:: Activity ::
Leave out the pictures, and copy exactly the lines from the line with "shipping: 50.00 -> 34.99" through the last line of the data below.

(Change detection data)
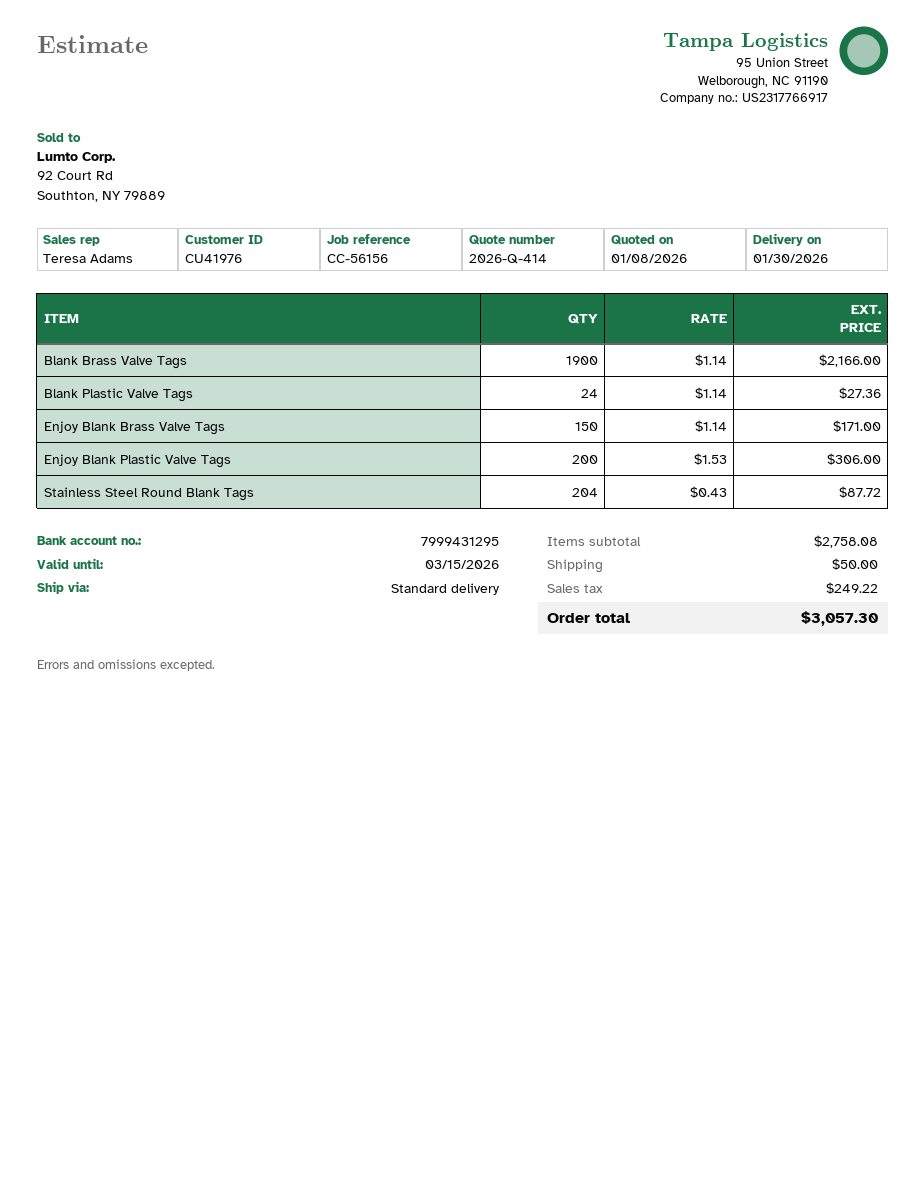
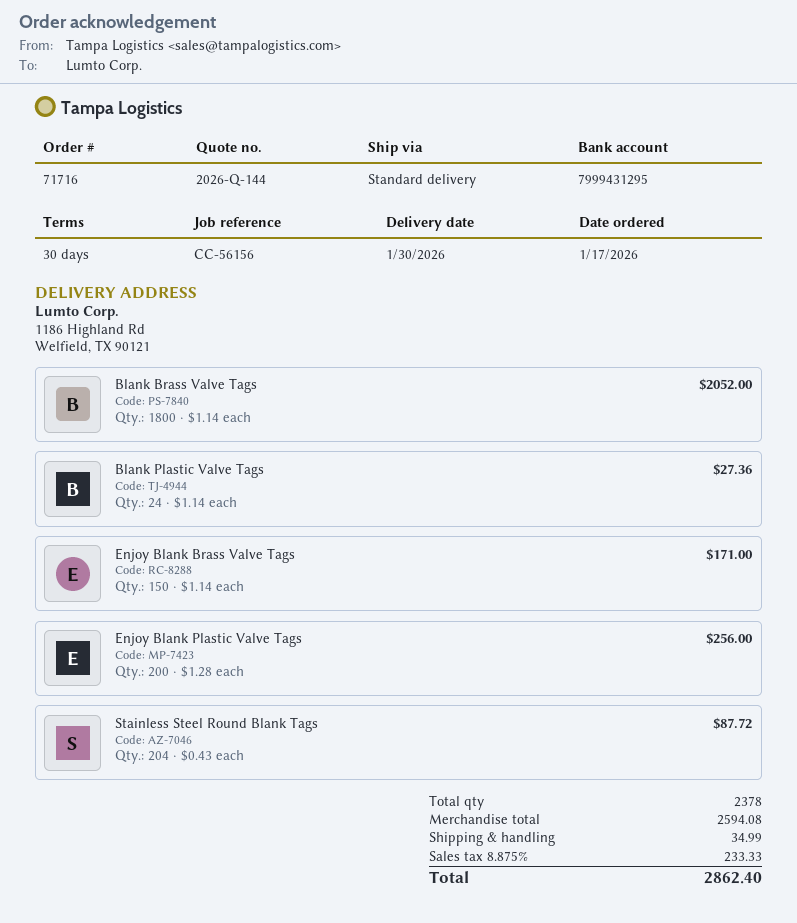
quote number: 2026-Q-414 -> 2026-Q-144
Blank Brass Valve Tags: 1900 x 1.14 = 2166.00 -> 1800 x 1.14 = 2052.00
Enjoy Blank Plastic Valve Tags: 200 x 1.53 = 306.00 -> 200 x 1.28 = 256.00
subtotal: 2758.08 -> 2594.08
shipping: 50.00 -> 34.99
tax: 249.22 -> 233.33
total: 3057.30 -> 2862.40

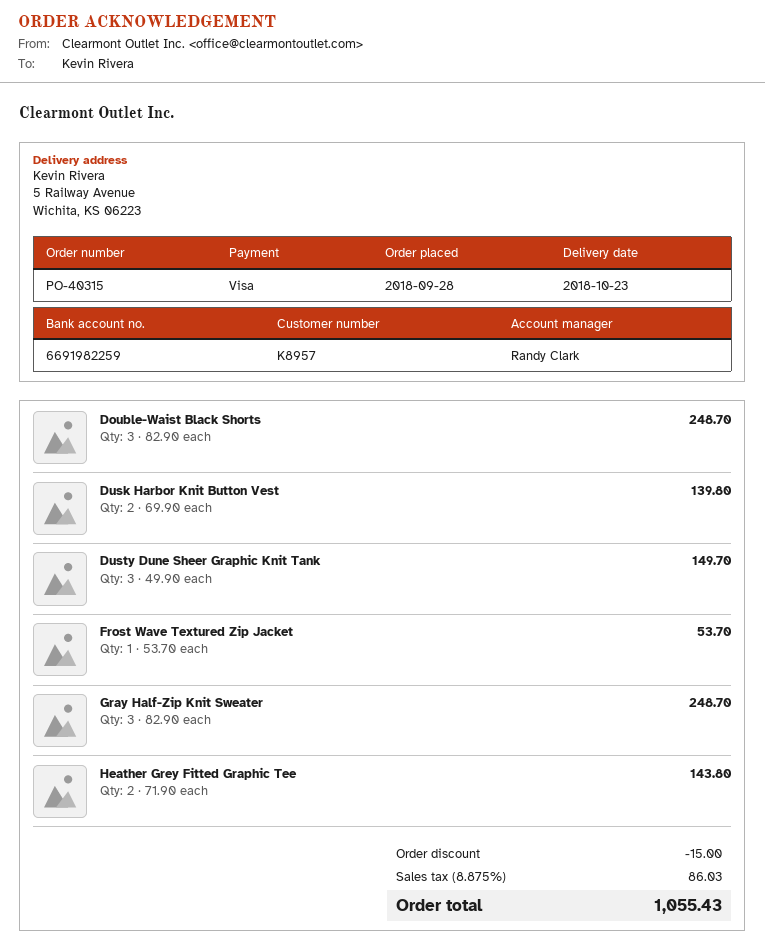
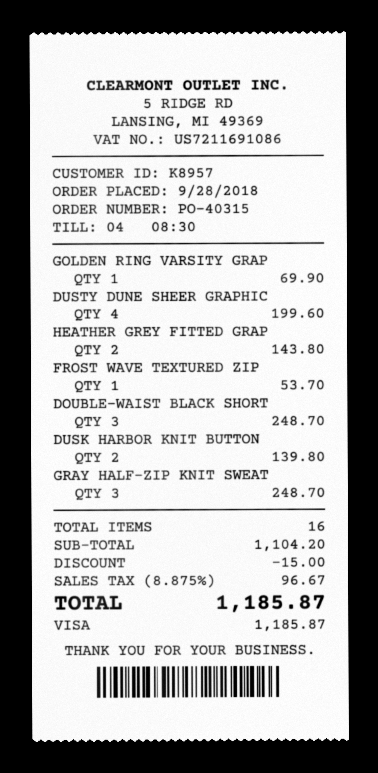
Dusty Dune Sheer Graphic Knit Tank: 3 for 149.70 -> 4 for 199.60
GOLDEN RING VARSITY GRAP: none -> 1 for 69.90
tax: 8.875% = 86.03 -> 8.875% = 96.67
total: 1055.43 -> 1185.87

:: Reply ::
shipping: 50.00 -> 34.99
tax: 249.22 -> 233.33
total: 3057.30 -> 2862.40

Dusty Dune Sheer Graphic Knit Tank: 3 for 149.70 -> 4 for 199.60
GOLDEN RING VARSITY GRAP: none -> 1 for 69.90
tax: 8.875% = 86.03 -> 8.875% = 96.67
total: 1055.43 -> 1185.87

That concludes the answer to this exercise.